[RFC] KVM API extensions for SVE
Dave Martin
Dave.Martin at arm.com
Mon Dec 11 06:51:36 PST 2017
On Fri, Nov 24, 2017 at 03:45:38PM +0100, Christoffer Dall wrote:
> On Thu, Nov 23, 2017 at 06:40:50PM +0000, Dave Martin wrote:
> > On Wed, Nov 22, 2017 at 08:52:30PM +0100, Christoffer Dall wrote:
> > > Hi Dave,
> > >
> > > On Tue, Nov 21, 2017 at 01:49:16PM +0000, Dave Martin wrote:
> > > > Hi all,
> > > >
> > > > SVE adds some new registers, and their size depends on the hardware ando
> > > > on runtime sysreg settings.
> > > >
> > > > Before coding something, I'd like to get people's views on my current
> > > > approach here.
> > > >
> > > > --8<--
> > > >
> > > > New vcpu feature flag:
> > > > /*
> > > > * userspace can support regs up to at least 2048 bits in size via ioctl,
> > > > * and will honour the size field in the reg iD
> > > > */
> > > > #define KVM_ARM_VCPU_LARGE_REGS 4
> > > >
> > > > Should we just error out of userspace fails to set this on a system that
> > > > supports SVE, or is that too brutal?
> > >
> > > That would break older userspace on newer kernels on certain hardware,
> > > which would certainly not be acceptable. Or did I misunderstand?
> >
> > Yes, which is probably bad.
> >
> > I'm still trying to gauge the policy regarding backwards compatibility.
> >
>
> Think if QEMU as any other userspace application. We should really
> never regress userspace.
>
> >
> > So, I guess you're saying is that we should disable SVE for the guest
> > but still run it in this case.
> >
>
> That's slightly more debatable, but doing it any other way would break
> any form of migration that relies on the guest configuration of SVE and
> userspace would have no way to know. I think this sounds like a bad
> idea.
>
> >
> > This creates another issue: if SVE is supported by the host kernel
> > but not enabled for the guest, do I need to hist the SVE regs from
> > KVM_GET_REG_LIST?
>
> I don't think so. We should check with QEMU and kvmtool, but I think
> the way it works is that userspace matches the KVM list with its own
> internal list, and matches up anything it knows about, and discards the
> rest.
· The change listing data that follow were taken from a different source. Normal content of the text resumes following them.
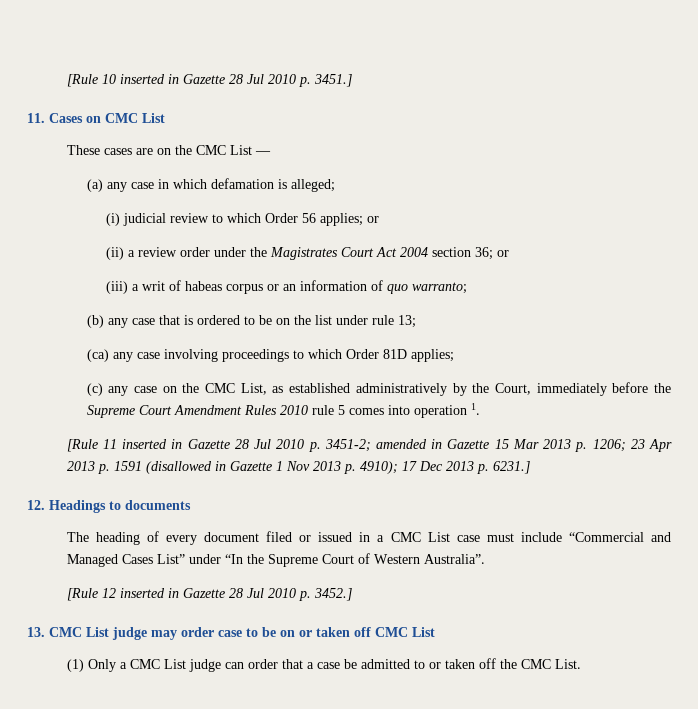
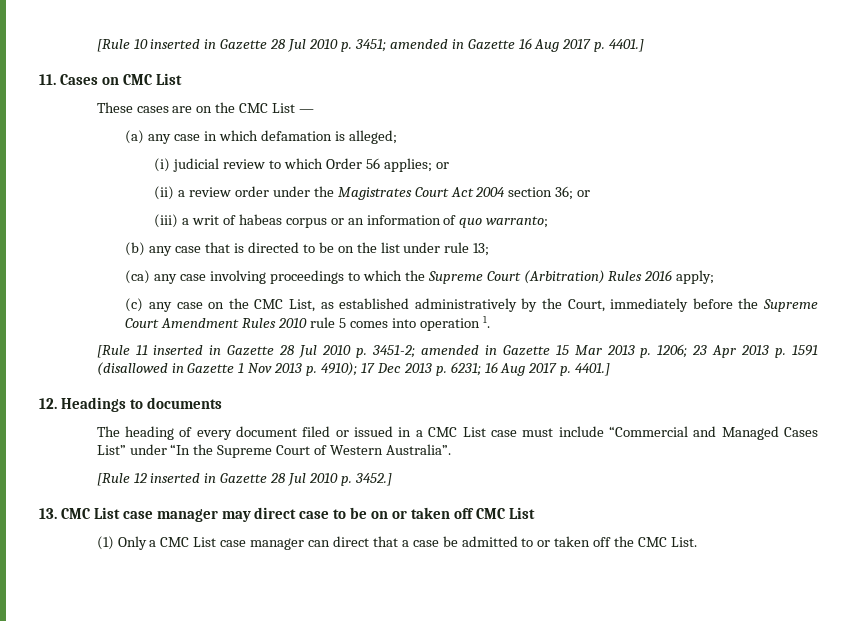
- [Rule 10 inserted in Gazette 28 Jul 2010 p. 3451.]
+ [Rule 10 inserted in Gazette 28 Jul 2010 p. 3451; amended in Gazette 16 Aug 2017 p. 4401.]
- (b) any case that is ordered to be on the list under rule 13;
+ (b) any case that is directed to be on the list under rule 13;
- (ca) any case involving proceedings to which Order 81D applies;
+ (ca) any case involving proceedings to which the Supreme Court (Arbitration) Rules 2016 apply;
- [Rule 11 inserted in Gazette 28 Jul 2010 p. 3451-2; amended in Gazette 15 Mar 2013 p. 1206; 23 Apr 2013 p. 1591 (disallowed in Gazette 1 Nov 2013 p. 4910); 17 Dec 2013 p. 6231.]
+ [Rule 11 inserted in Gazette 28 Jul 2010 p. 3451-2; amended in Gazette 15 Mar 2013 p. 1206; 23 Apr 2013 p. 1591 (disallowed in Gazette 1 Nov 2013 p. 4910); 17 Dec 2013 p. 6231; 16 Aug 2017 p. 4401.]
- 13. CMC List judge may order case to be on or taken off CMC List
+ 13. CMC List case manager may direct case to be on or taken off CMC List
- (1) Only a CMC List judge can order that a case be admitted to or taken off the CMC List.
+ (1) Only a CMC List case manager can direct that a case be admitted to or taken off the CMC List.

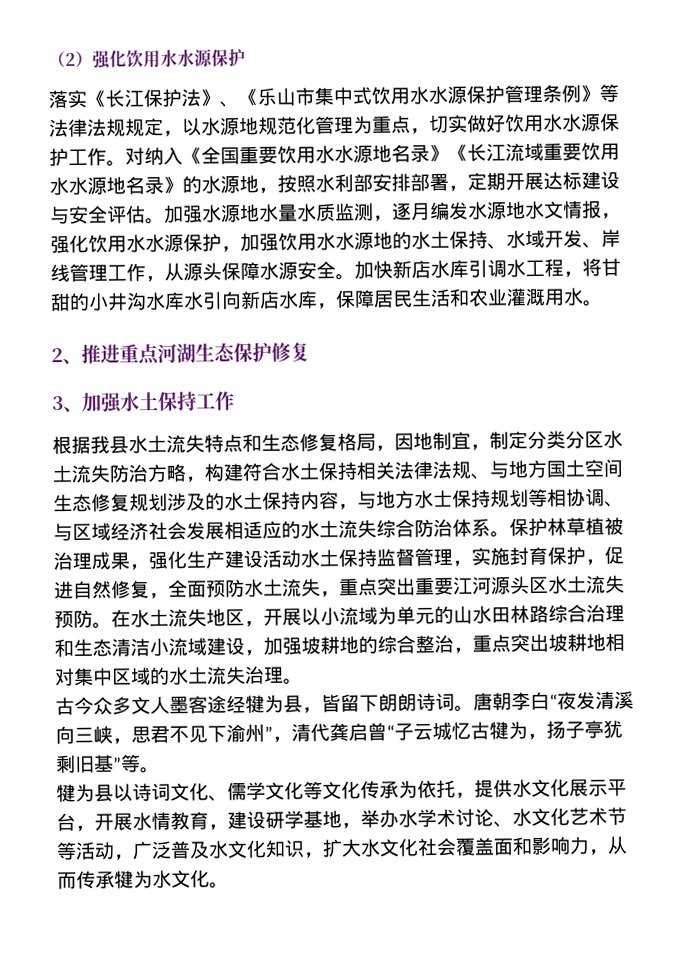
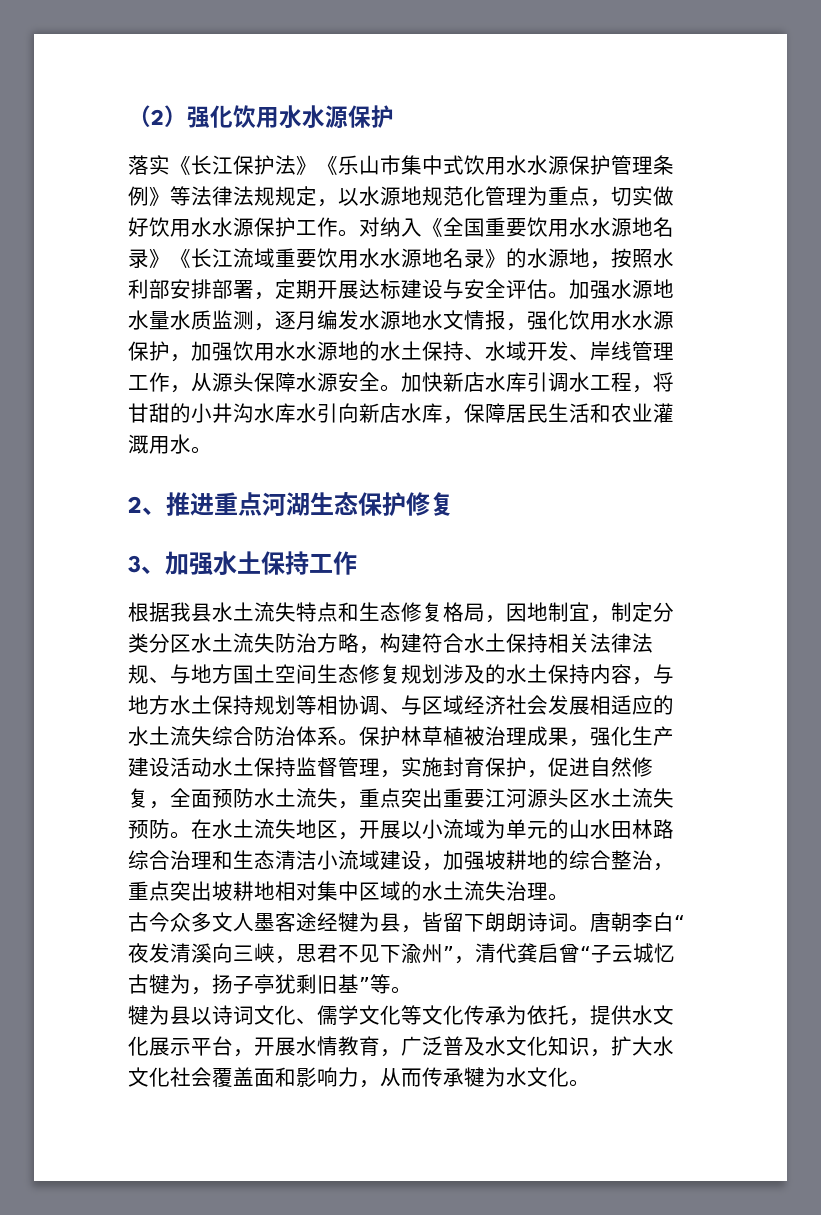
- 落实《长江保护法》、《乐山市集中式饮用水水源保护管理条例》等法律法规规定，以水源地规范化管理为重点，切实做好饮用水水源保护工作。
+ 落实《长江保护法》《乐山市集中式饮用水水源保护管理条例》等法律法规规定，以水源地规范化管理为重点，切实做好饮用水水源保护工作。
- 根据我县水土流失特点和生态修复格局，因地制宜，制定分类分区水土流失防治方略，构建符合水土保持相关法律法规、与地方国土空间生态修复规划涉及的水土保持内容，与地方水士保持规划等相协调、与区域经济社会发展相适应的水土流失综合防治体系。
+ 根据我县水土流失特点和生态修复格局，因地制宜，制定分类分区水土流失防治方略，构建符合水土保持相关法律法规、与地方国土空间生态修复规划涉及的水土保持内容，与地方水土保持规划等相协调、与区域经济社会发展相适应的水土流失综合防治体系。
- 犍为县以诗词文化、儒学文化等文化传承为依托，提供水文化展示平台，开展水情教育，建设研学基地，举办水学术讨论、水文化艺术节等活动，广泛普及水文化知识，扩大水文化社会覆盖面和影响力，从而传承犍为水文化。
+ 犍为县以诗词文化、儒学文化等文化传承为依托，提供水文化展示平台，开展水情教育，广泛普及水文化知识，扩大水文化社会覆盖面和影响力，从而传承犍为水文化。

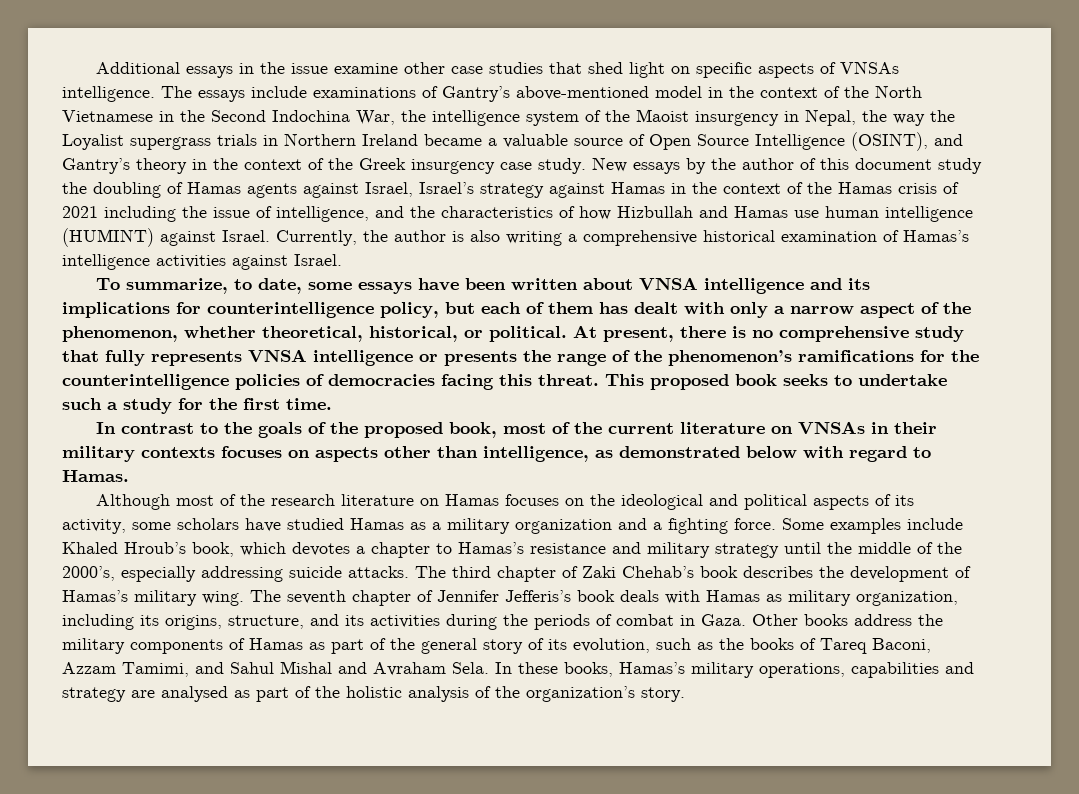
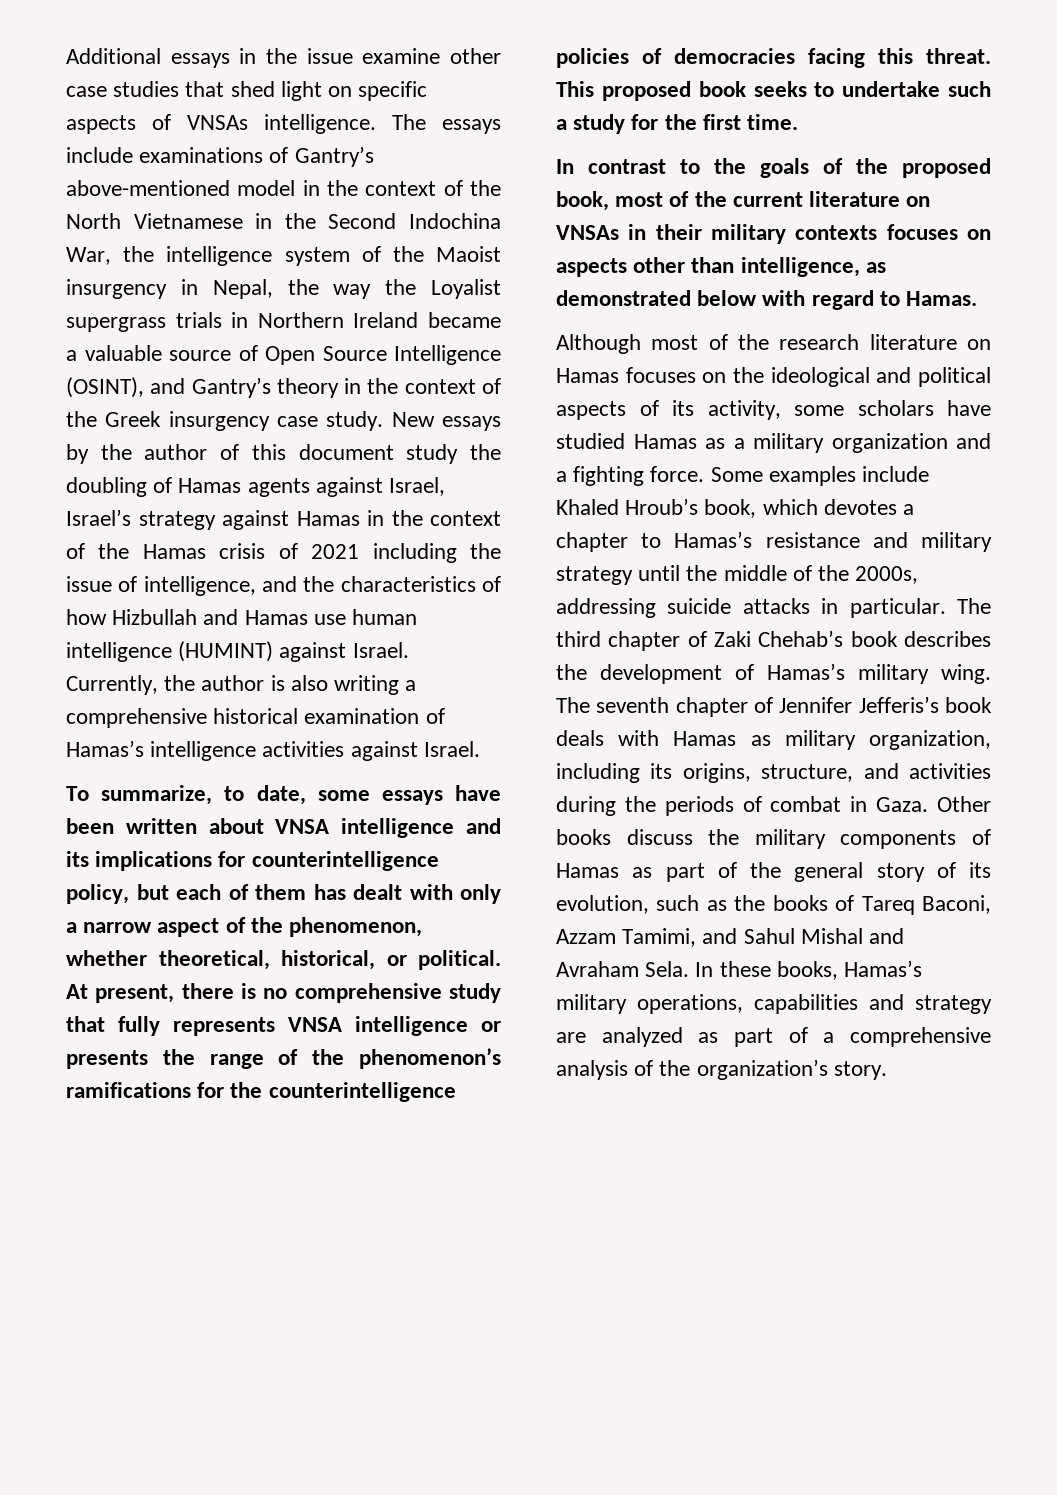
- Some examples include Khaled Hroub’s book, which devotes a chapter to Hamas’s resistance and military strategy until the middle of the 2000’s, especially addressing suicide attacks.
+ Some examples include Khaled Hroub’s book, which devotes a chapter to Hamas’s resistance and military strategy until the middle of the 2000s, addressing suicide attacks in particular.
- The seventh chapter of Jennifer Jefferis’s book deals with Hamas as military organization, including its origins, structure, and its activities during the periods of combat in Gaza.
+ The seventh chapter of Jennifer Jefferis’s book deals with Hamas as military organization, including its origins, structure, and activities during the periods of combat in Gaza.
- Other books address the military components of Hamas as part of the general story of its evolution, such as the books of Tareq Baconi, Azzam Tamimi, and Sahul Mishal and Avraham Sela.
+ Other books discuss the military components of Hamas as part of the general story of its evolution, such as the books of Tareq Baconi, Azzam Tamimi, and Sahul Mishal and Avraham Sela.
- In these books, Hamas’s military operations, capabilities and strategy are analysed as part of the holistic analysis of the organization’s story.
+ In these books, Hamas’s military operations, capabilities and strategy are analyzed as part of a comprehensive analysis of the organization’s story.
Certainly in the past we haven't been afraid of adding registers
> to KVM_GET_REG_LIST.
>
> >
> > If not, a guest that doesn't have SVE created on a host that supports
> > SVE would not be migratable to a host kernel that doesn't support SVE
> > but otherwise could run the guest: as I understand it, the attempt to
> > restore the SVE regs on the target node would fail because the host
> > kernel doesn't recognise those regs.
> >
> > Or do we not claim to support backwards compatibility for migration?
> >
>
> I think QEMU and higher level tools like libvirt would have the
> knowledge to figure this out and implement what they want, so from the
> kernel's point of view, I think we can simply export the registers when
> SVE is supported.
>
> > >
> > > > If we do treat that as an error,
> > > > then we can unconditionally enable SVE for the guest when the host
> > > > supports it -- which cuts down on unnecessary implementation complexity.
> > >
> > > I think it makes sense to be able to disable SVE, especially if there's
> > > high overhead related to context switching the state. Since you say the
> > > implementation complexity is unnecessary, I may be missing some larger
> > > point?
> >
> > I don't think it's all that bad, but there doesn't seem to be any
> > example of an optional architecture feature for a guest today --
> > so I wanted to check before setting a precedent here.
>
> We don't enable the GIC unless userspace asks for it, same with the
> PMU...
>
> >
> > Would "SVE enabled" be better as an attribute, rather than a
> > feature, or does it not really matter?
> >
>
> Doesn't matter. It's a question of what you need in terms of the ABI.
>
> > > >
> > > > Alternatively, we would need logic to disable SVE if userspace is too
> > > > old, i.e., doesn't set this flag. Then we might need to enforce that
> > > > the flag is set the same on every vcpu -- but from the kernel's PoV
> > > > it probably doesn't matter.
> > >
> > > Not sure I understand why it doesn't matter from the kernel's PoV.
> > >
> > > I think SVE should be disabled by default (as it is now) and then we
> > > should expose a capability (potentially simply via the vcpu attributes
> > > being present), and let userspace enable SVE and set a vector length.
> >
> > Yes, but aren't all the attributes/features per-vcpu?
> >
>
> Yes, so the kernel should check that everything is configured
> consistently across all VCPUs.
>
> > > It makes sense that userspace needs to know about SVE for VMs to use it,
> > > doesn't it?
> >
> > Yes and no. Except for debug purposes I don't see why userspace needs
> > to know anything execpt how to handle large registers through the ioctl
> > interface.
> >
>
> Migration is another reason.
>
> > > I assume SVE systems will have SVE on all CPUs in an SMP system, or am I
> > > being way too optimistic about the ARM ecosystem here? Just like we
> > > don't model big.LITTLE, I think we should enforce in the kernel, that
> >
> > The kernel follows the same policy: if SVE is not present on all
> > physical CPUs we disable it completely and hide it from guests and
> > userspace.
> >
> > For vector length I'm a little more permissive: the max vector length
> > would be clamped to the minimum commonly supported vector length.
> >
>
> Ok, so KVM could implement the same. Or we could just be reasonable and
> require userspace to configure all VCPUs the same.
>
> > > userspace configures all VCPUs with the same SVE properties.
> >
> > OK, so long as you think it's not superfluous to do it, then I'm happy
> > to do it.
> >
> > > >
> > > > /*
> > > > * For the SVE regs, we add some new reg IDs.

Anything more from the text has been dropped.